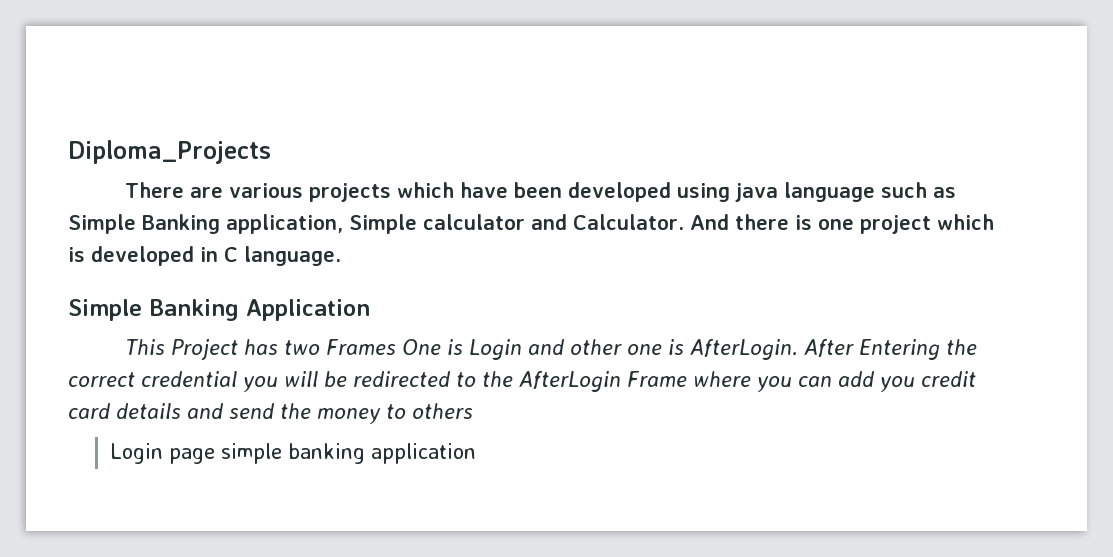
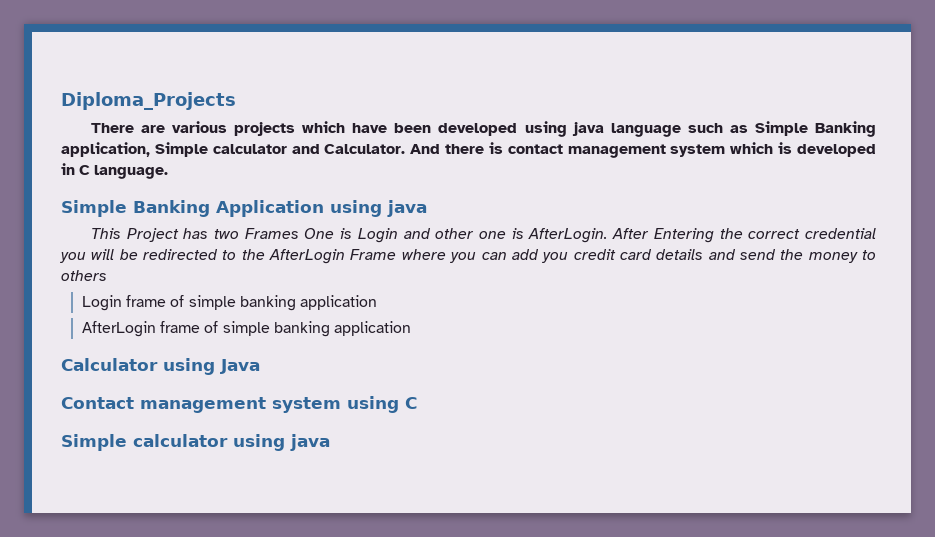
[817,215,931,234] one project -> [507,144,726,158] contact management system
(370, 310) none -> [330,200,427,217] using java
[169,443,477,464] page simple banking application -> [126,295,377,311] [82,321,411,337] [61,358,260,375] [61,396,417,413] [61,434,330,451] frame of simple banking application // AfterLogin frame of simple banking application // Calculator using Java // Contact management system using C // Simple calculator using java

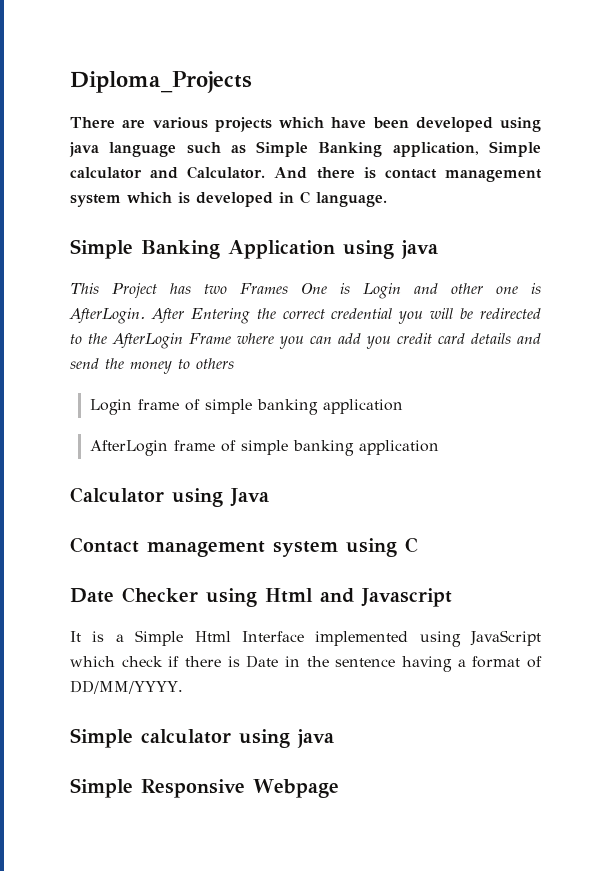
(417, 403) none -> [70,587,452,607] [70,630,541,647] [70,655,542,672] [70,680,183,694] // Date Checker using Html and Javascript // It is a Simple Html Interface implemented using JavaScript which check if there is Date in the sentence having a format of DD/MM/YYYY.
(330, 442) none -> [70,778,339,798] // Simple Responsive Webpage

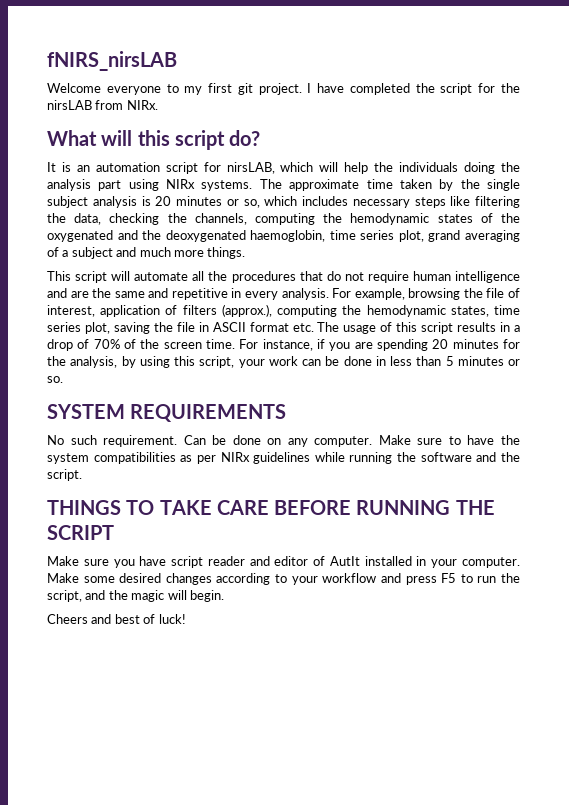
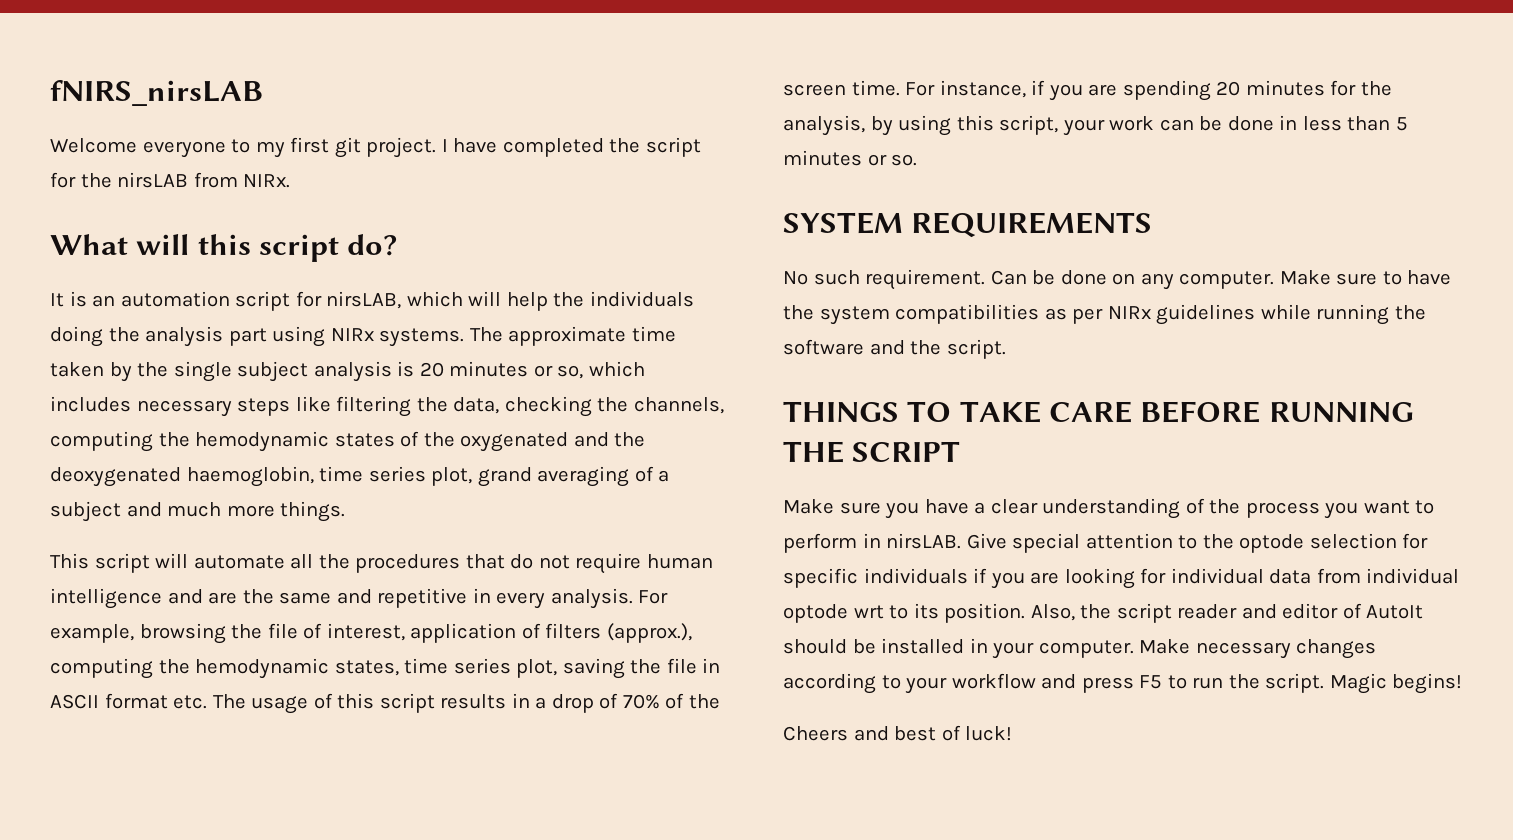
(167, 561) none -> [974,498,1435,519] [783,533,1429,553] [783,568,1460,589] [783,603,1112,623] a clear understanding of the process you want to perform in nirsLAB. Give special attention to the optode selection for specific individuals if you are looking for individual data from individual optode wrt to its position. Also, the
[329,556,360,566] AutIt -> [1366,605,1424,619] [783,639,876,654] AutoIt should be
[83,573,162,583] some desired -> [1195,642,1291,659] necessary
[47,590,224,602] script, and the magic will begin. -> [1265,673,1463,694] script. Magic begins!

┄┄┄┄┄┄┄┄┄┄┄┄┄┄┄┄┄┄┄┄

(What you will do):
Across all the lines above, repeat the wording exactly and omit the pictures.

(Task result):
[817,215,931,234] one project -> [507,144,726,158] contact management system
(370, 310) none -> [330,200,427,217] using java
[169,443,477,464] page simple banking application -> [126,295,377,311] [82,321,411,337] [61,358,260,375] [61,396,417,413] [61,434,330,451] frame of simple banking application // AfterLogin frame of simple banking application // Calculator using Java // Contact management system using C // Simple calculator using java

(417, 403) none -> [70,587,452,607] [70,630,541,647] [70,655,542,672] [70,680,183,694] // Date Checker using Html and Javascript // It is a Simple Html Interface implemented using JavaScript which check if there is Date in the sentence having a format of DD/MM/YYYY.
(330, 442) none -> [70,778,339,798] // Simple Responsive Webpage

(167, 561) none -> [974,498,1435,519] [783,533,1429,553] [783,568,1460,589] [783,603,1112,623] a clear understanding of the process you want to perform in nirsLAB. Give special attention to the optode selection for specific individuals if you are looking for individual data from individual optode wrt to its position. Also, the
[329,556,360,566] AutIt -> [1366,605,1424,619] [783,639,876,654] AutoIt should be
[83,573,162,583] some desired -> [1195,642,1291,659] necessary
[47,590,224,602] script, and the magic will begin. -> [1265,673,1463,694] script. Magic begins!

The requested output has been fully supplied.